Readings/Bibliography

M. Montanari, La fame e l'abbondanza. Storia dell'alimentazione in Europa, Roma-Bari, Laterza, 1993.

A. Campanini, Dalla tavola alla cucina. Scrittori e cibo nel Medioevo italiano, Roma, Carocci, 2012.

M. Montanari, L'identità italiana in cucina, Roma-Bari, Laterza, 2011.

The contents of these books will be supplemented by materials presented in class and downloadable from Virtuale.

 

Non-attending students are required, in lieu of the materials presented in class, to read a book of their choice from:

M. Montanari, Il formaggio con le pere. La storia in un proverbio, Roma-Bari, Laterza, 2010.

A. Campanini, I volti della cucina. Dispute antiche e moderne tra arte e natura, Roma, Carocci, 2021.

F. Quellier, La civiltà del cibo. Storia culturale dell’alimentazione in Età moderna, Roma, Carocci, 2022.

G. Frosini, S. Lubello, L'italiano del cibo, Roma, Carocci, 2023.

Teaching methods


Lectures, with exposition of topics and readings of documents.

Assessment methods

Oral test. For attending students who will have presented the exegesis of a source to the class, the test will cover the three volumes in the syllabus and the topics covered in class. Attending students who will not have made in-class presentations will additionally be required to submit one source from among those reviewed in class, or a similar source. Non-attending students will need to demonstrate a thorough knowledge of the three texts common to all and the fourth text they have chosen from the list above.

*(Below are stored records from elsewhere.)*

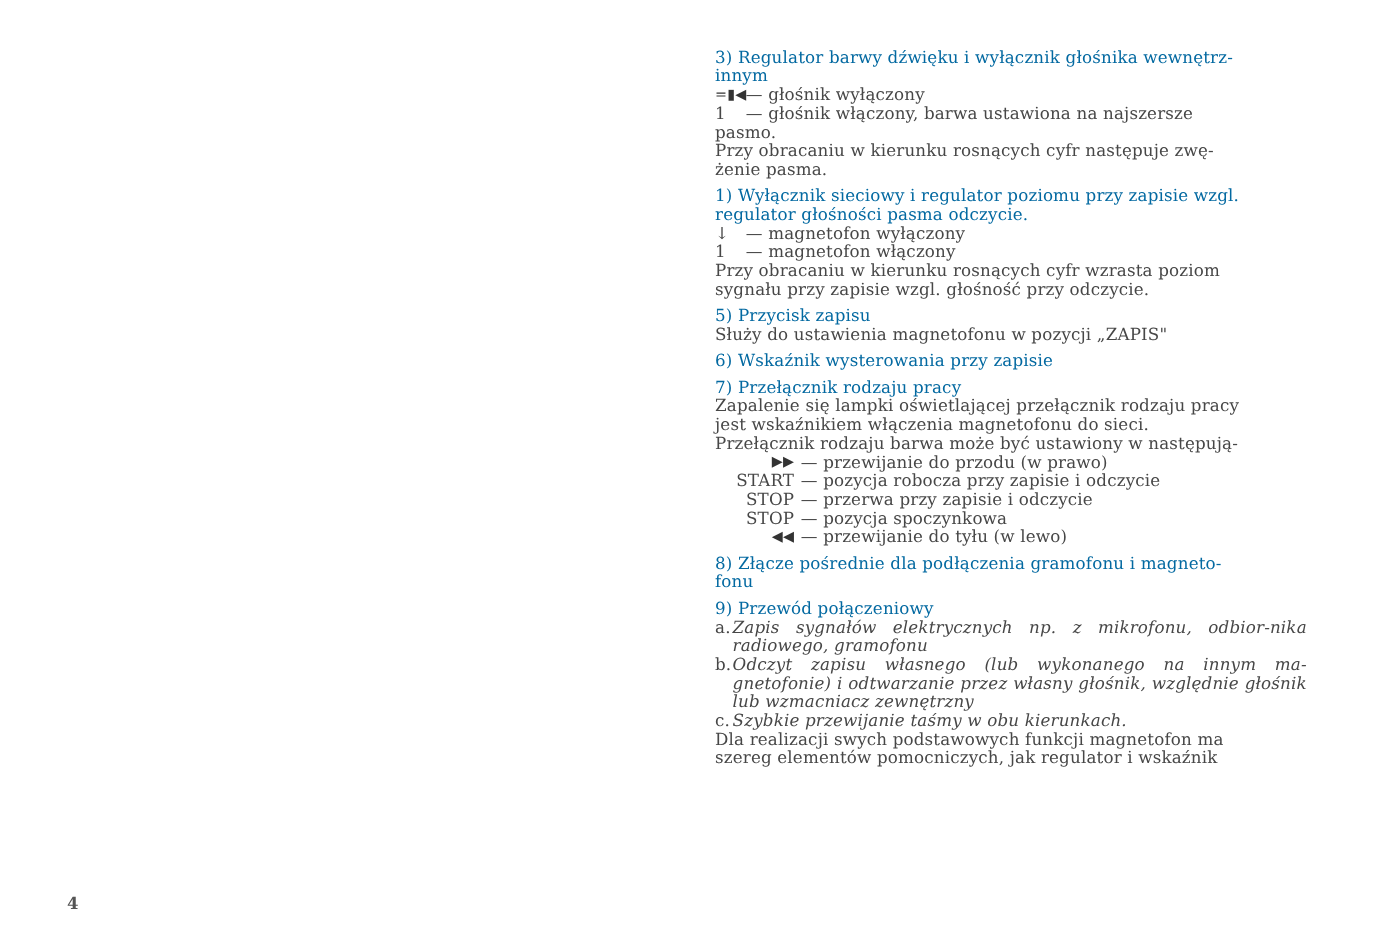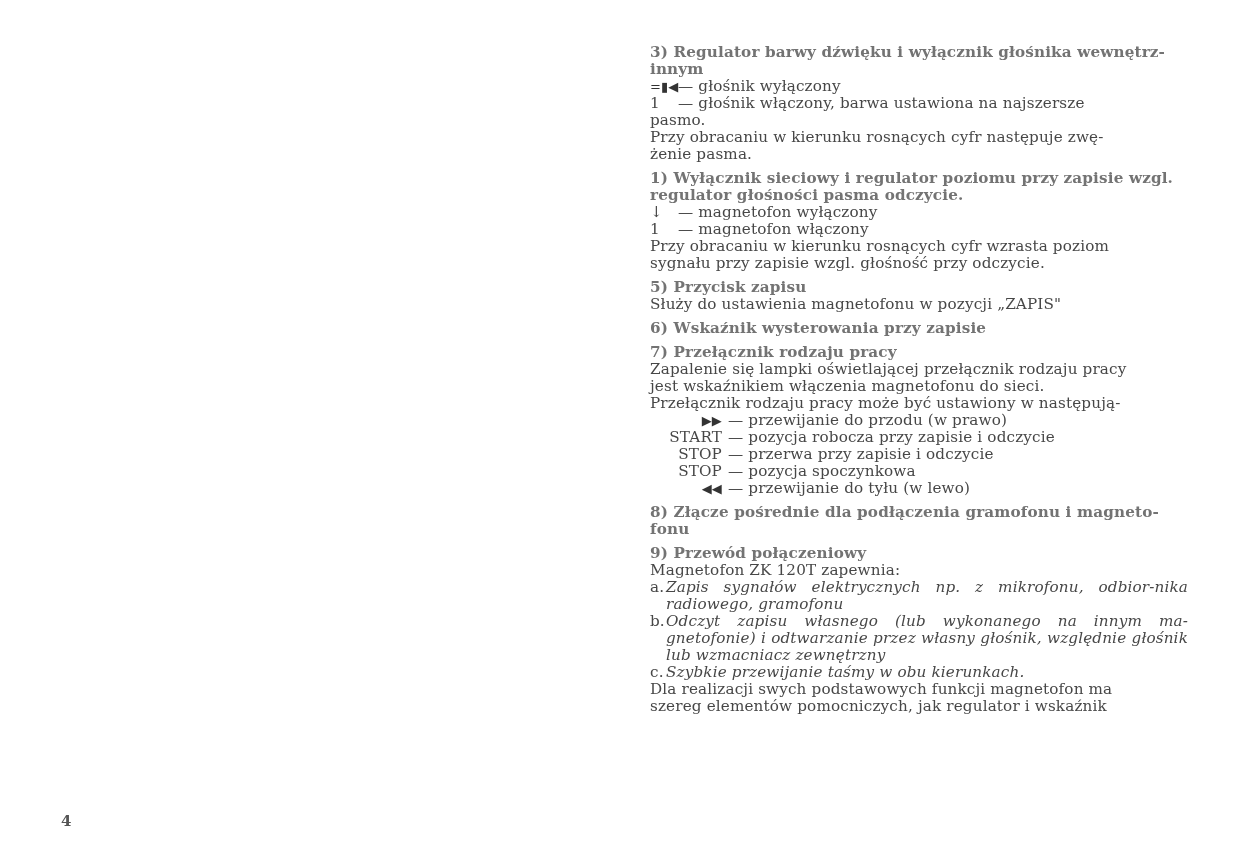"3) Regulator barwy dźwięku i" .h { color: #737373 -> #0369a1; font-weight: bold -> normal }
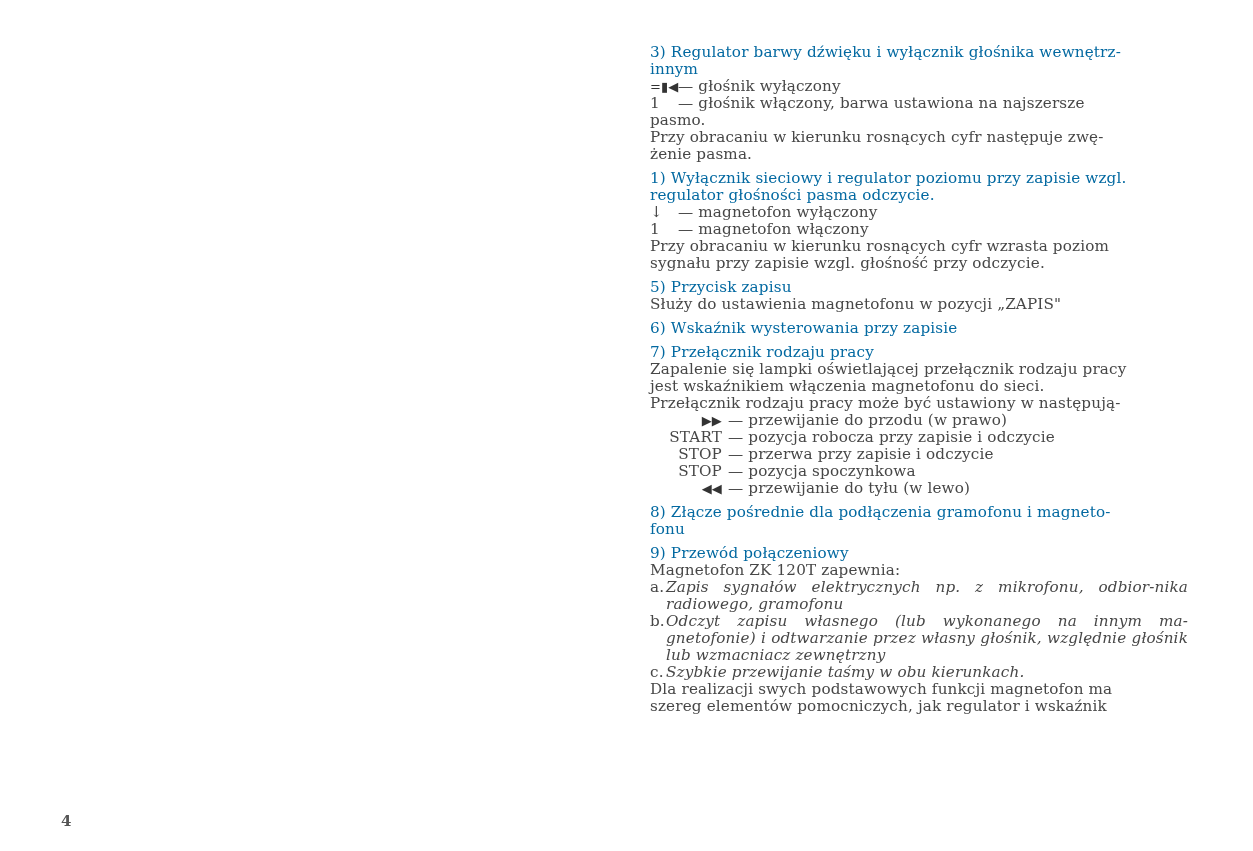"Przełącznik rodzaju pracy może być" div.p { text: pracy -> barwa }
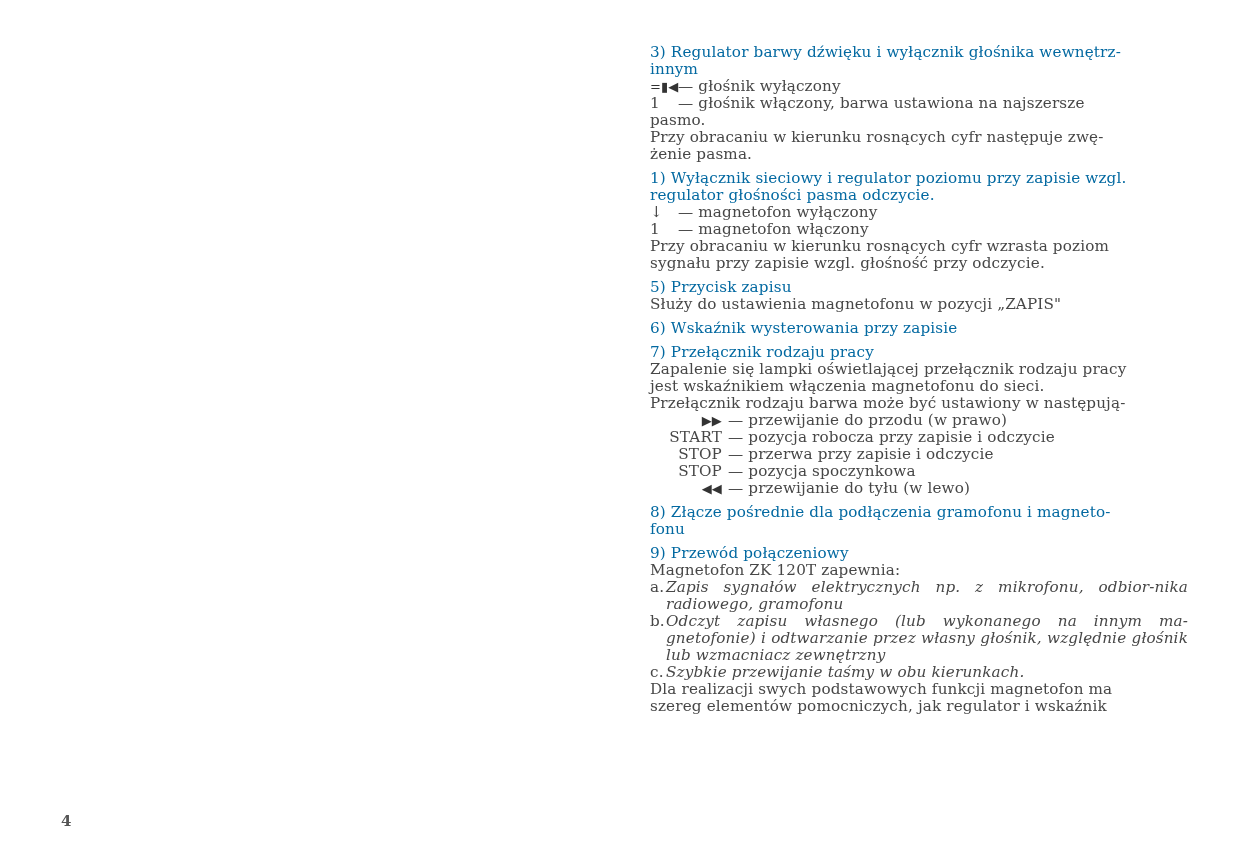"Magnetofon ZK 120T zapewnia:" div.p { html: <div>Magnetofon ZK 120T zapewnia:</div> -> none }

Are evaluated: the property of language, the understanding of the topics discussed, the ability to propose connections between different themes.The vote is expressed in 30/30. At discretion of the teacher, a mention of "lode" can be added.

Evaluation criteria and degrees. The achievement by the student of a full critical knowledge of the topics taught in the course and mastery of the specific language will be evaluated with excellence marks. A mnemonic knowledge of the matter and synthesis and analysis skills articulated in a language not always appropriate will lead to discrete evaluations. Inappropriate formative and/or inappropriate language will lead to just sufficient marks. Serious formative errors, inappropriate language, lack of orientation within the bibliographic materials provided by the course will be negatively evaluated.

Teaching tools

Reproductions or editions of the sources analysed in class will be made available to students.